The Qhapac Ñan was a system of roads developed by the Incas that had a very important purpose: to have good communication with the four parts of the world: Contisuyo, Antisuyo, Chinchaisuyo, and Collasuyo or the four cardinal points: east, west, north, and south.
These roads covered great distances of more than 60 thousand kilometers. The functions of these paths were political, economic, social and military.
These roads entailed points called tambos that served as resting points to supply water, food, weapons, etc. before arriving at their destinations. Important people who traveled these roads were the chasquis (Andean messengers). These messengers carried information and mandates from one place to another using the ways of the Qhapac Ñan.
In social and economic terms, from different regions came products to make exchanges. Some of the roads had names like “the Way of salt and wine”, reflecting the products that were brought for exchanges.
Currently the roads of the Qhapac Ñan have survived many climatic and meteorological events such as the two earthquakes that occurred in the city of Cusco in 1650 and 1950, as well as the eradication of idolatries by the Spaniards.
These Inca roads can be seen in most archeological centers such as Machupicchu, Chiquequirao, Waqra Pucara, Sacasayhuaman, Tipon, Ollantaytambo, Pisaq, etc.

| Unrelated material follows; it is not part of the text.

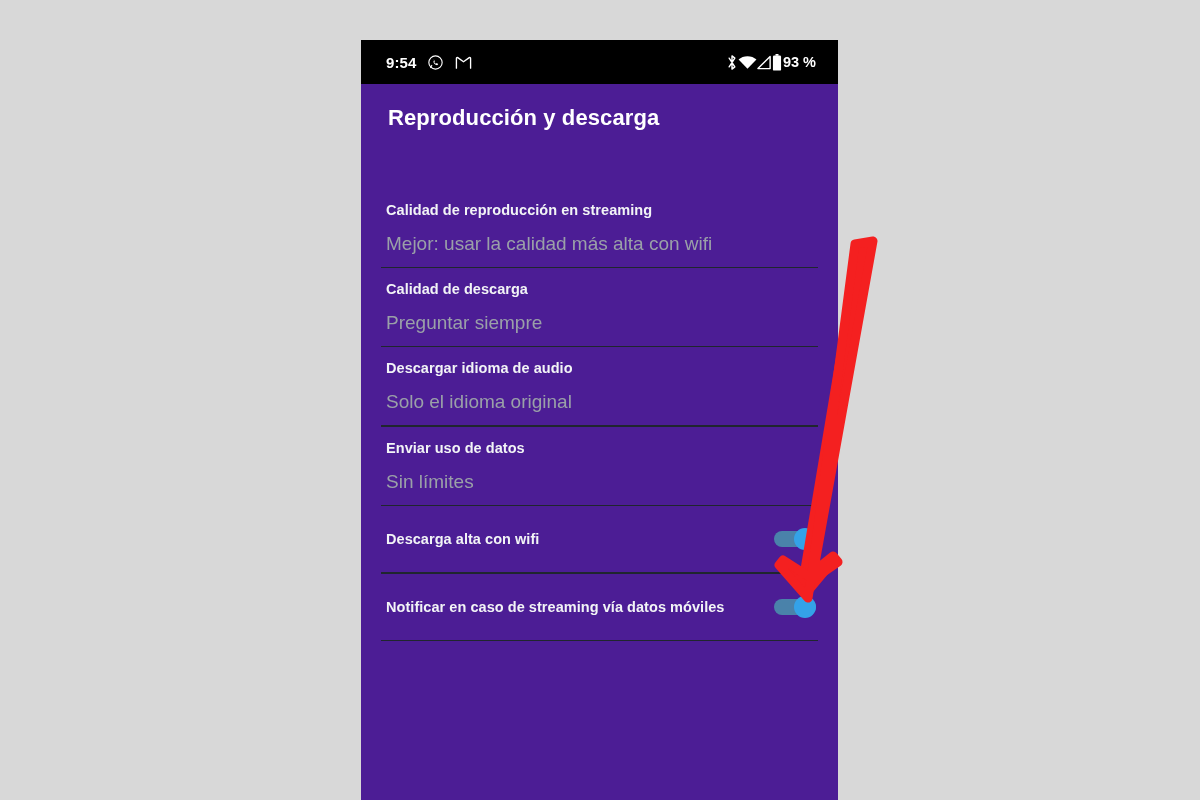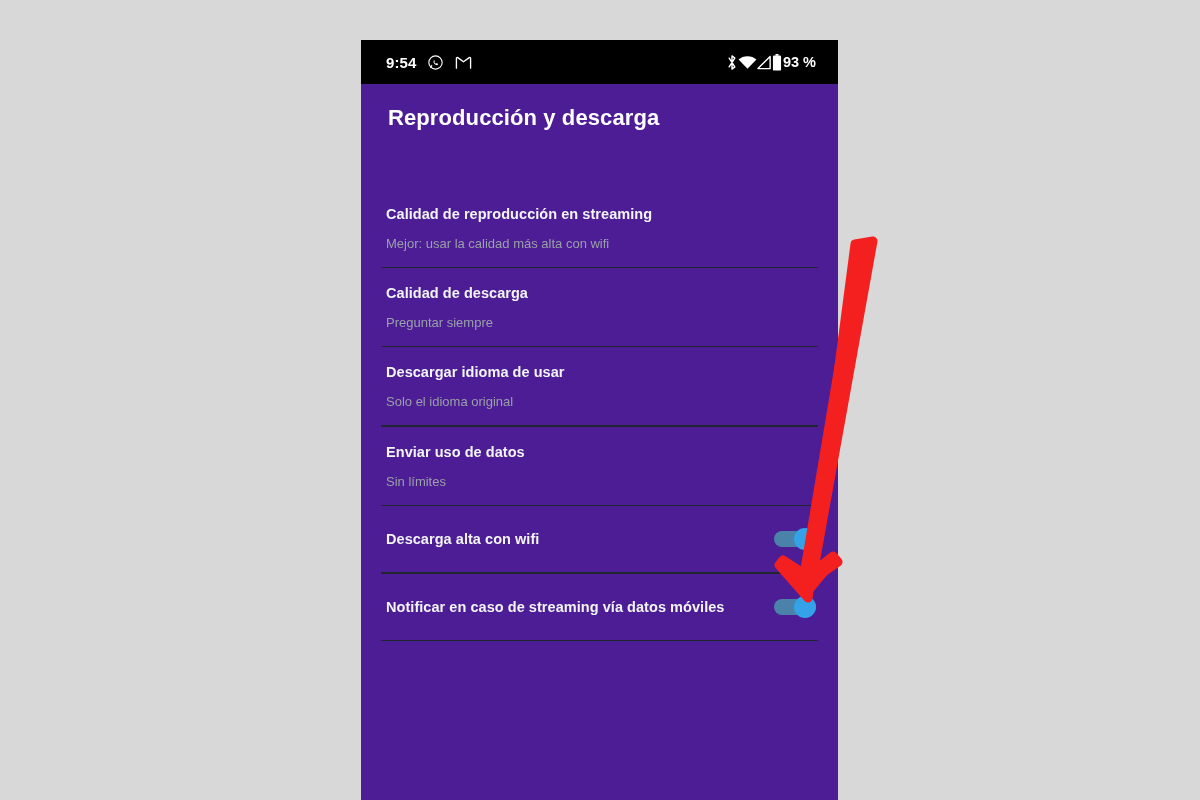"Mejor: usar la calidad más" .row-sub { font-size: 13px -> 19px }
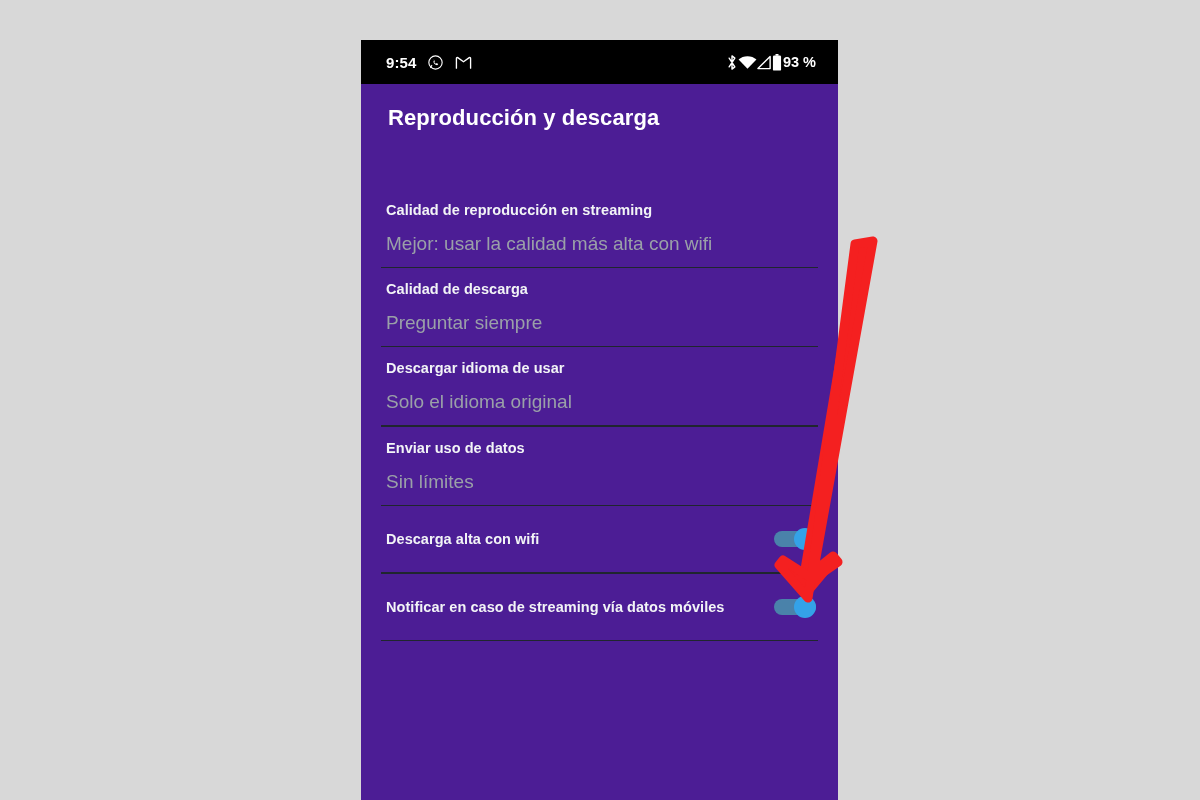"Descargar idioma de usar" div.row-title { text: usar -> audio }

In order to reach these archeological centers, these roads are used and in many communities these roads are still used to transport from one place to another.
At the same time, maintenance and restoration work on the roads of the Qhapac Ñan is often carried out. This network of Inca roads connected the Incas with the whole territory and nowadays it connects us with the ancestral culture and makes us aware of the technological progress for the constructions that they possessed at that time.